O que diriam Rui Barbosa e Paulo Brossard sobre o golpe?
E se o STF recrutasse Paulo Brossard e Rui Barbosa para tratar do atual processo de deposição da presidente? Em tempos de delações seletivas, os comentadores comprometidos com o golpe de Estado corrompem as doutrinas clássicas
Wanderley Guilherme dos Santos, Segunda Opinião
Duas teses passarão a frequentar o Senado federal e as redações midiáticas: a do caráter político do impedimento e a da irrecorribilidade da decisão congressual. Paulo Brossard será apresentado como patrono da primeira e nada menos do que Rui Barbosa patrocinaria a segunda, este quando os golpistas se dão ao trabalho de recorrer a alguma autoridade além de Paulo Brossard. Embrulhadas em rococó diversionista, estas serão as mesmas teses defendidas posteriormente pela maioria do Supremo Tribunal Federal. A primeira delas corresponde a uma interpretação degradada da atividade política, ausente do ideário de Paulo Brossard, e a segunda é totalmente contra a letra e o espírito de um discurso de Rui, dezenas de vezes impresso e citado desde então.
Com ótica parlamentarista, Paulo Brossard concorreu à cátedra de Direito da Universidade Federal do Rio Grande do Sul apresentando ensaio sobre o impeachment. Contra a doutrina de que o impedimento do presidente da República implicava julgamento criminal, Brossard enfatiza a natureza exaustivamente política da medida: o impedimento “não se origina senão de causas políticas, objetiva resultados políticos, e é julgado segundo critérios políticos (…)”. Lida e ouvida, a opinião será repetida mil vezes como a indicar que o julgamento do impeachment, por ser político, calhe desconsiderar os fatos e a técnica jurídica. Em matéria política, o Congresso tudo pode, asseveram os golpistas. Para exemplo, veja-se o espetáculo de celebração da tese exposto pela Câmara dos Deputados em 17 de abril deste estranho ano de 2016.
Patranhas. A ênfase de Paulo Brossard destina-se a distinguir um processo de impedimento administrativo de um processo criminal, coincidência então defendida por não poucos juristas. Mas seja uma medida estritamente política ou criminal, como pretendiam à época Pontes de Miranda e outros, ela tem que necessariamente expressar um “julgamento que não exclui, antes supõe, é óbvio, a adoção de critérios jurídicos”. Este é o final do trecho acima, sistematicamente omitido pelos defensores da deposição da presidente Dilma Rousseff, encontrado à página 75 da edição de 1992 de “O Impedimento: aspectos da responsabilidade política do presidente da República”. Ou os escrevinhadores não leram a obra ou a amputam, deliberada e, por que não dizer, desonestamente.
Quanto a Rui Barbosa, transcrevo parte de habitual, longa e tediosa intervenção recente do ministro Celso de Mello (ver Luiz Nassif para apropriado retrato do ministro em A falácia do decano, GGN, 21/04), dedo em riste, com certeza, lembrando o antigo e famoso discurso ruibarbosiano.

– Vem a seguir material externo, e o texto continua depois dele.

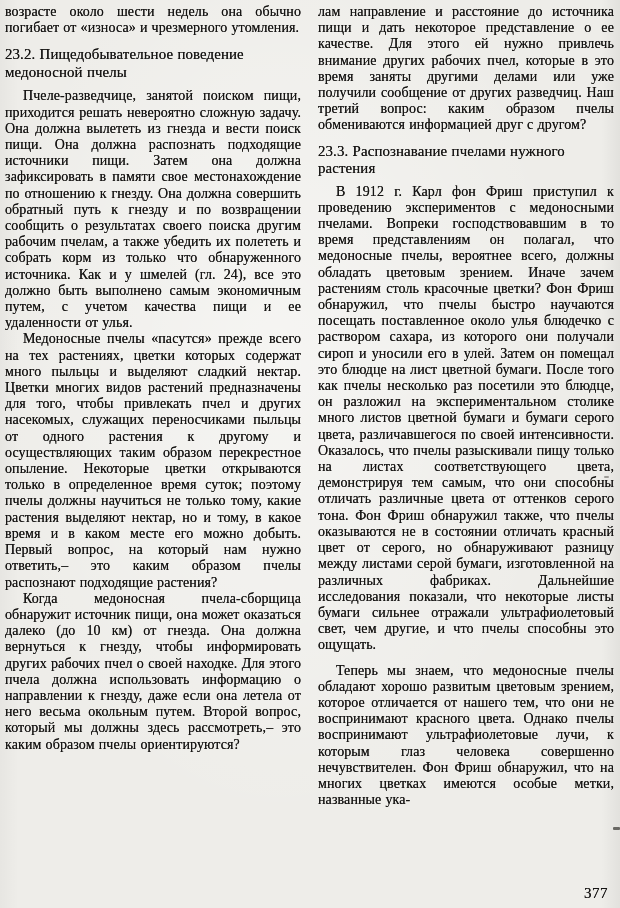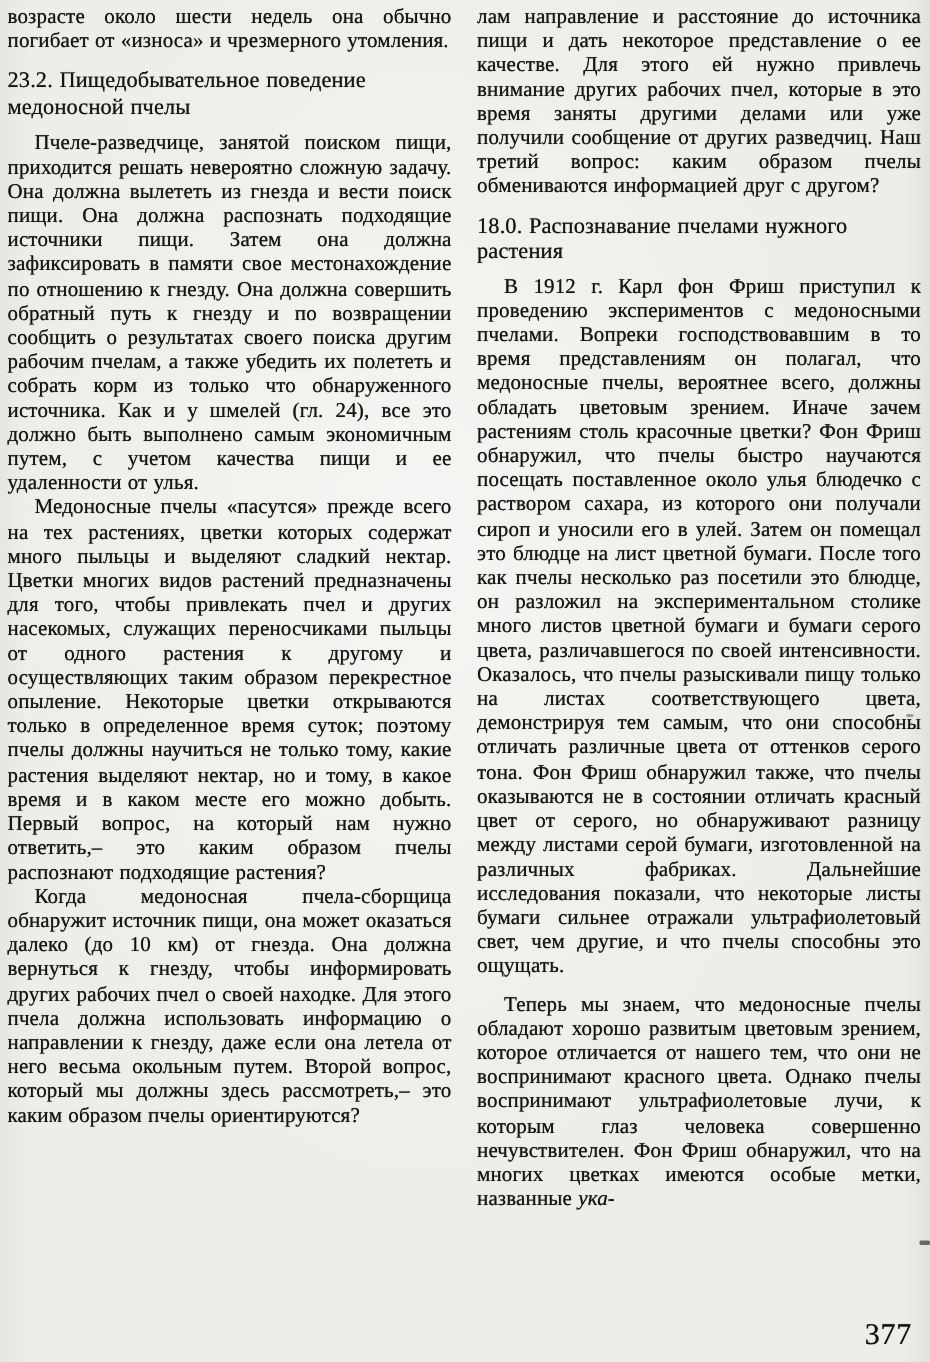--- a/index.html
+++ b/index.html
@@ -51,27 +51,26 @@
     text-align: left;
     letter-spacing: 0.1px;
   }
   .col h2.right-head {
     margin: 9px 0 6px 0;
   }
   .gap-top {
     margin-top: 9px !important;
   }
   .italic-tail {
-    font-style: italic;
   }
   .page-number {
     position: absolute;
     right: 12px;
     bottom: 6px;
-    font-size: 20px;
+    font-size: 15px;
     letter-spacing: 0.5px;
     text-shadow: 0 0 0.45px rgba(20,18,16,0.85);
   }
   .scan-artifact-1 {
     position: absolute;
     right: 0px;
     top: 827px;
     width: 7px;
     height: 2.5px;
     background: #4a4844;
@@ -98,21 +97,21 @@
     <div class="col">
       <p class="cont">возрасте около шести недель она обычно погибает от «износа» и чрезмерного утомления.</p>
       <h2>23.2. Пищедобывательное поведение медоносной пчелы</h2>
       <p>Пчеле-разведчице, занятой поиском пищи, приходится решать невероятно сложную задачу. Она должна вылететь из гнезда и вести поиск пищи. Она должна распознать подходящие источники пищи. Затем она должна зафиксировать в памяти свое местонахождение по отношению к гнезду. Она должна совершить обратный путь к гнезду и по возвращении сообщить о результатах своего поиска другим рабочим пчелам, а также убедить их полететь и собрать корм из только что обнаруженного источника. Как и у шмелей (гл. 24), все это должно быть выполнено самым экономичным путем, с учетом качества пищи и ее удаленности от улья.</p>
       <p>Медоносные пчелы «пасутся» прежде всего на тех растениях, цветки которых содержат много пыльцы и выделяют сладкий нектар. Цветки многих видов растений предназначены для того, чтобы привлекать пчел и других насекомых, служащих переносчиками пыльцы от одного растения к другому и осуществляющих таким образом перекрестное опыление. Некоторые цветки открываются только в определенное время суток; поэтому пчелы должны научиться не только тому, какие растения выделяют нектар, но и тому, в какое время и в каком месте его можно добыть. Первый вопрос, на который нам нужно ответить,– это каким образом пчелы распознают подходящие растения?</p>
       <p>Когда медоносная пчела-сборщица обнаружит источник пищи, она может оказаться далеко (до 10 км) от гнезда. Она должна вернуться к гнезду, чтобы информировать других рабочих пчел о своей находке. Для этого пчела должна использовать информацию о направлении к гнезду, даже если она летела от него весьма окольным путем. Второй вопрос, который мы должны здесь рассмотреть,– это каким образом пчелы ориентируются?</p>
     </div>
 
     <div class="col">
       <p class="cont">лам направление и расстояние до источника пищи и дать некоторое представление о ее качестве. Для этого ей нужно привлечь внимание других рабочих пчел, которые в это время заняты другими делами или уже получили сообщение от других разведчиц. Наш третий вопрос: каким образом пчелы обмениваются информацией друг с другом?</p>
-      <h2 class="right-head">18.0. Распознавание пчелами нужного растения</h2>
+      <h2 class="right-head">23.3. Распознавание пчелами нужного растения</h2>
       <p>В 1912 г. Карл фон Фриш приступил к проведению экспериментов с медоносными пчелами. Вопреки господствовавшим в то время представлениям он полагал, что медоносные пчелы, вероятнее всего, должны обладать цветовым зрением. Иначе зачем растениям столь красочные цветки? Фон Фриш обнаружил, что пчелы быстро научаются посещать поставленное около улья блюдечко с раствором сахара, из которого они получали сироп и уносили его в улей. Затем он помещал это блюдце на лист цветной бумаги. После того как пчелы несколько раз посетили это блюдце, он разложил на экспериментальном столике много листов цветной бумаги и бумаги серого цвета, различавшегося по своей интенсивности. Оказалось, что пчелы разыскивали пищу только на листах соответствующего цвета, демонстрируя тем самым, что они способны отличать различные цвета от оттенков серого тона. Фон Фриш обнаружил также, что пчелы оказываются не в состоянии отличать красный цвет от серого, но обнаруживают разницу между листами серой бумаги, изготовленной на различных фабриках. Дальнейшие исследования показали, что некоторые листы бумаги сильнее отражали ультрафиолетовый свет, чем другие, и что пчелы способны это ощущать.</p>
       <p class="gap-top"><span>Теперь мы знаем, что медоносные пчелы обладают хорошо развитым цветовым зрением, которое отличается от нашего тем, что они не воспринимают красного цвета. Однако пчелы воспринимают ультрафиолетовые лучи, к которым глаз человека совершенно нечувствителен. Фон Фриш обнаружил, что на многих цветках имеются особые метки, названные </span><span class="italic-tail">ука-</span></p>
     </div>
 
   </div>
 
   <div class="page-number">377</div>
 
   <div class="scan-artifact-1"></div>
   <div class="scan-artifact-2"></div>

Tratava-se, agora em 2012, do direito de decidir sobre perda de mandato de legisladores, e o ministro declarava que o STF detinha “em termos de interpretação constitucional, e por força de delegação da Assembleia Constituinte, o monopólio da última palavra”. Entender diferente, continuou, equivaleria a pretender “justificar afirmações politicamente irresponsáveis e juridicamente inaceitáveis de que não se cumprirá decisão do Supremo Tribunal Federal”. No arroubo do discurso original, dizia, igualmente, Rui: “Acaso Vossas Excelências poderiam convir nessa infalibilidade que agora se arroga o poder qualquer desses ramos da administração pública, o Legislativo ou o Executivo, de dizer quando erra e quando acerta o Supremo Tribunal Federal? O Supremo Tribunal Federal, Senhores, não sendo infalível, pode errar, mas a alguém deve ficar o direito de errar por último, de decidir por último, de dizer alguma cousa (sic) que deva ser considerada como erro ou como verdade”. Discursava ele na sessão de 29 de dezembro de 1914, conforme se lê no volume XLI, tomo III, das Obras Completas de Rui Barbosa, edição da Fundação Casa de Rui Barbosa, RJ, 1974, página 259.
Claro que nem Celso de Mello, hoje, nem os demais defensores da fuga de que não cabe ao STF apreciar matéria sob a soberania do Congresso recorrerão à lembrança da opinião da dupla Rui/Mello. Em tempo de delações seletivas, qual a surpresa com memorialísticas escolhidas? Mas fica para arquivo da República: os comentadores comprometidos com o golpe de Estado corrompem as doutrinas clássicas.